Input records:
**********

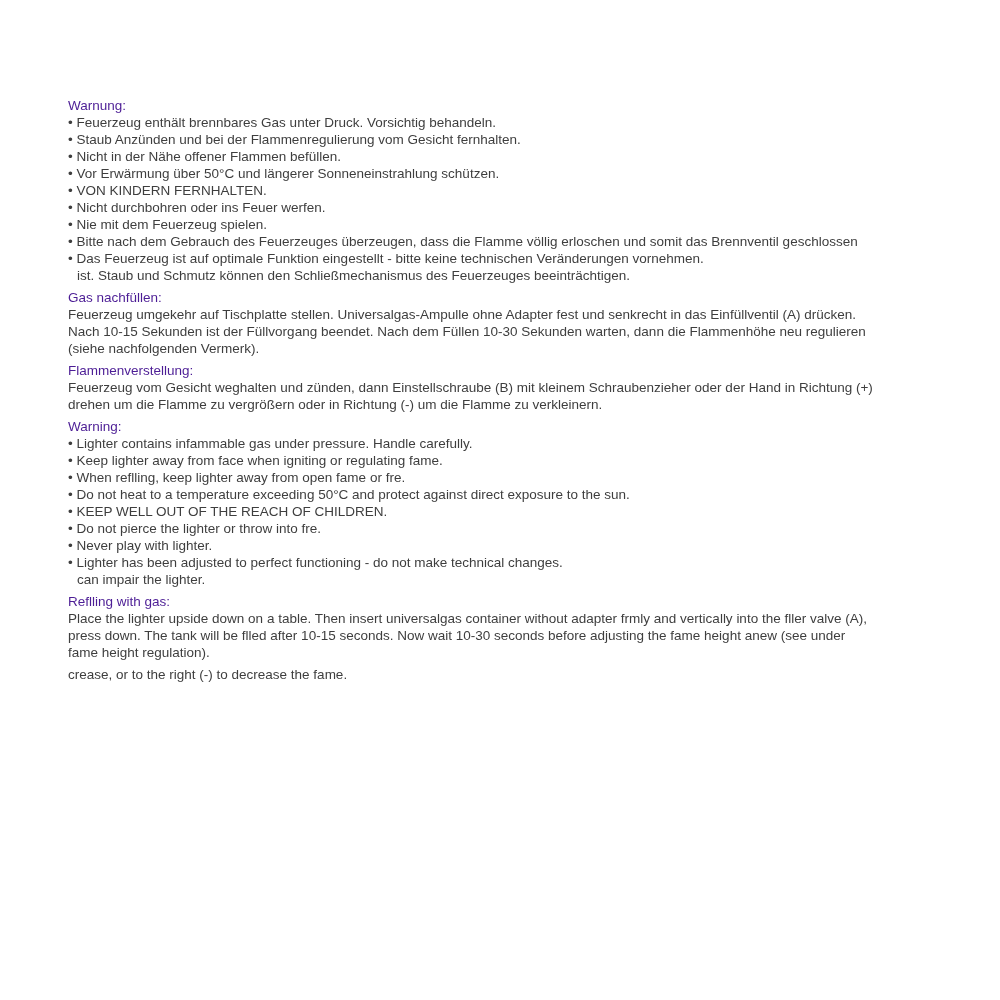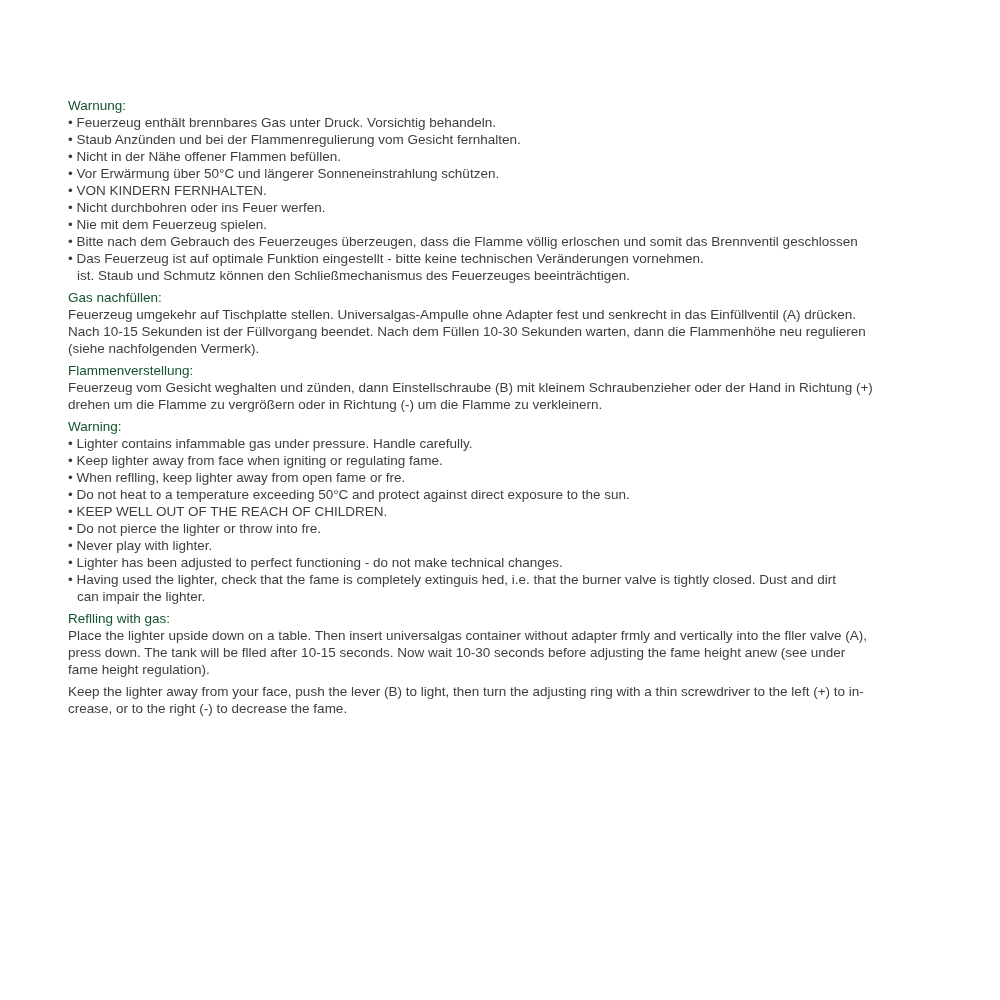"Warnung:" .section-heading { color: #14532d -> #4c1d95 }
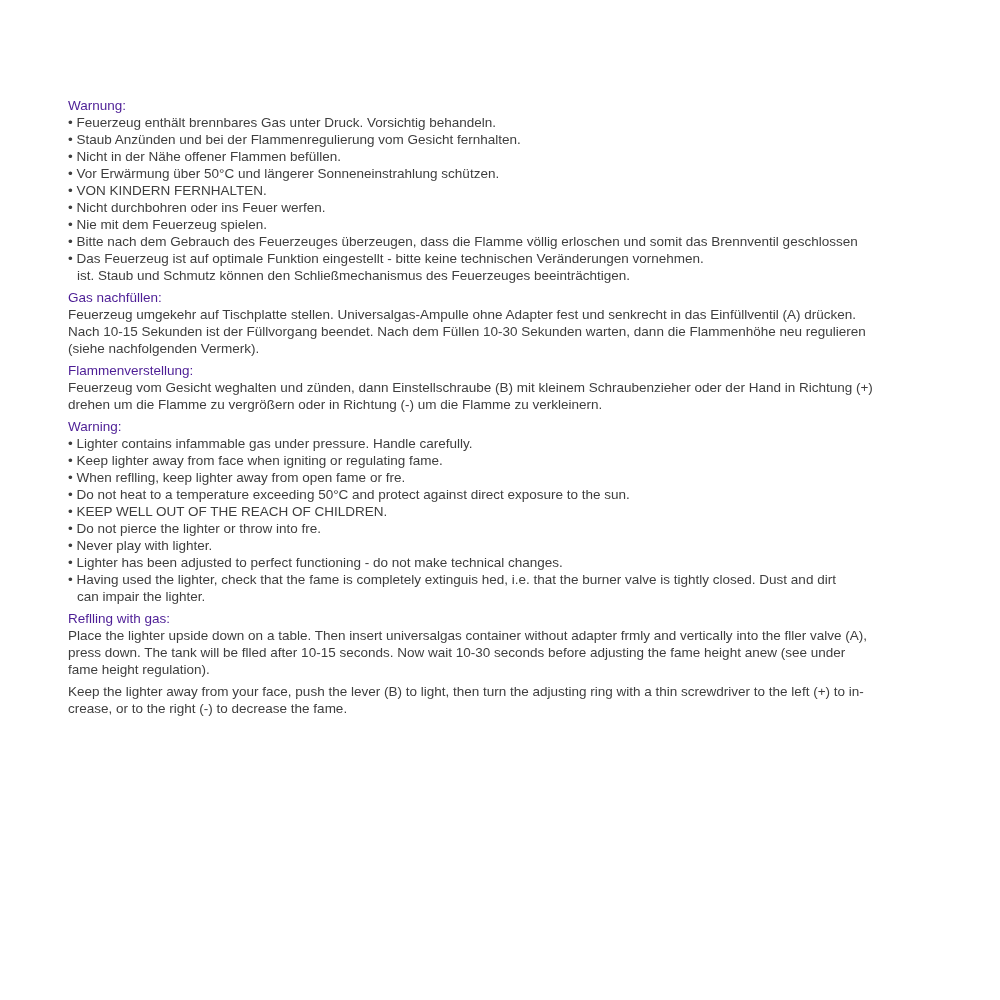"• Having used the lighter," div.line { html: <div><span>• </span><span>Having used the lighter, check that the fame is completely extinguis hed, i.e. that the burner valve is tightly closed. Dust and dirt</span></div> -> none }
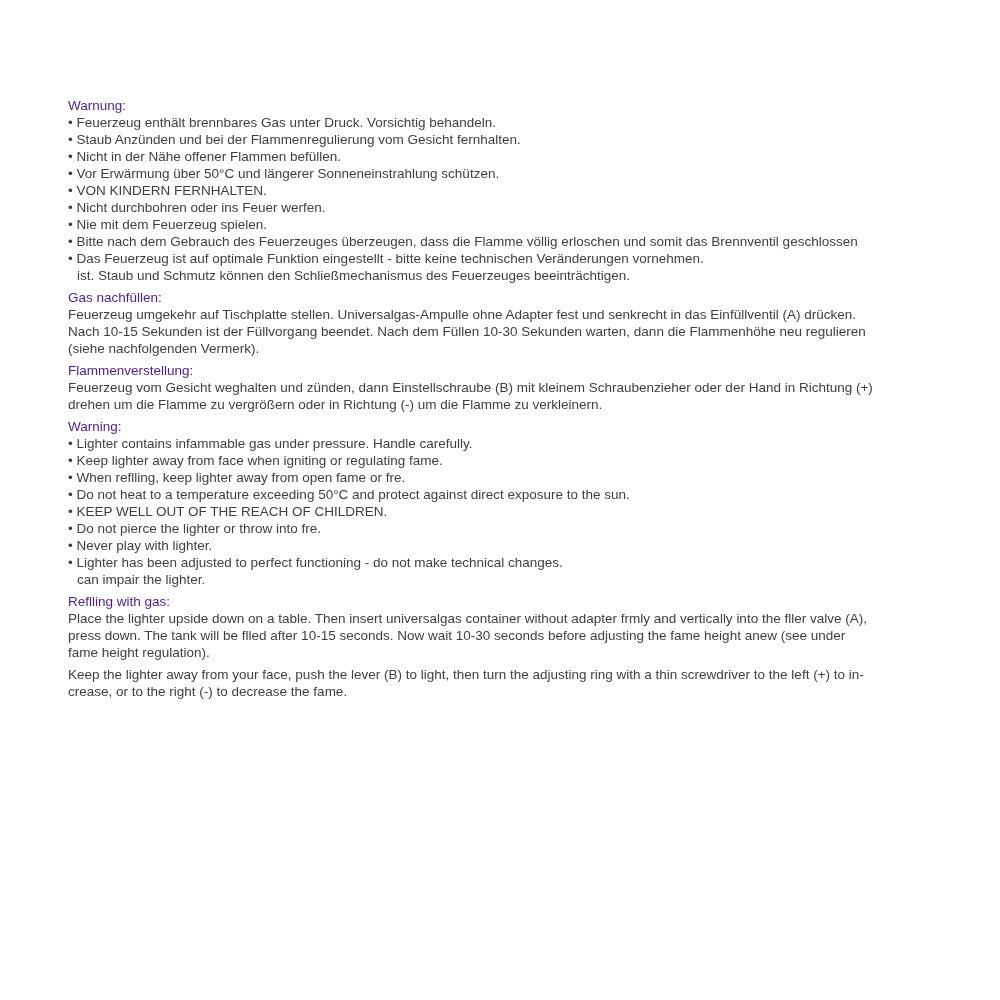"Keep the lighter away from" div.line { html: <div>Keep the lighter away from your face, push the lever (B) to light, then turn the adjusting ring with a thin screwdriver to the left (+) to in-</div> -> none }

**********

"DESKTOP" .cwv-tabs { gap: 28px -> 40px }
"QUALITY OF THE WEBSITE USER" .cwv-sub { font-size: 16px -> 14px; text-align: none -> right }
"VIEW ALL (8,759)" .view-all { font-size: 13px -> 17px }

**********

Task details: Return, with no change at all, every line in the entries above from the line containing "gap: 28px ->" through the line containing "font-size: 13px ->".

Response box:
"DESKTOP" .cwv-tabs { gap: 28px -> 40px }
"QUALITY OF THE WEBSITE USER" .cwv-sub { font-size: 16px -> 14px; text-align: none -> right }
"VIEW ALL (8,759)" .view-all { font-size: 13px -> 17px }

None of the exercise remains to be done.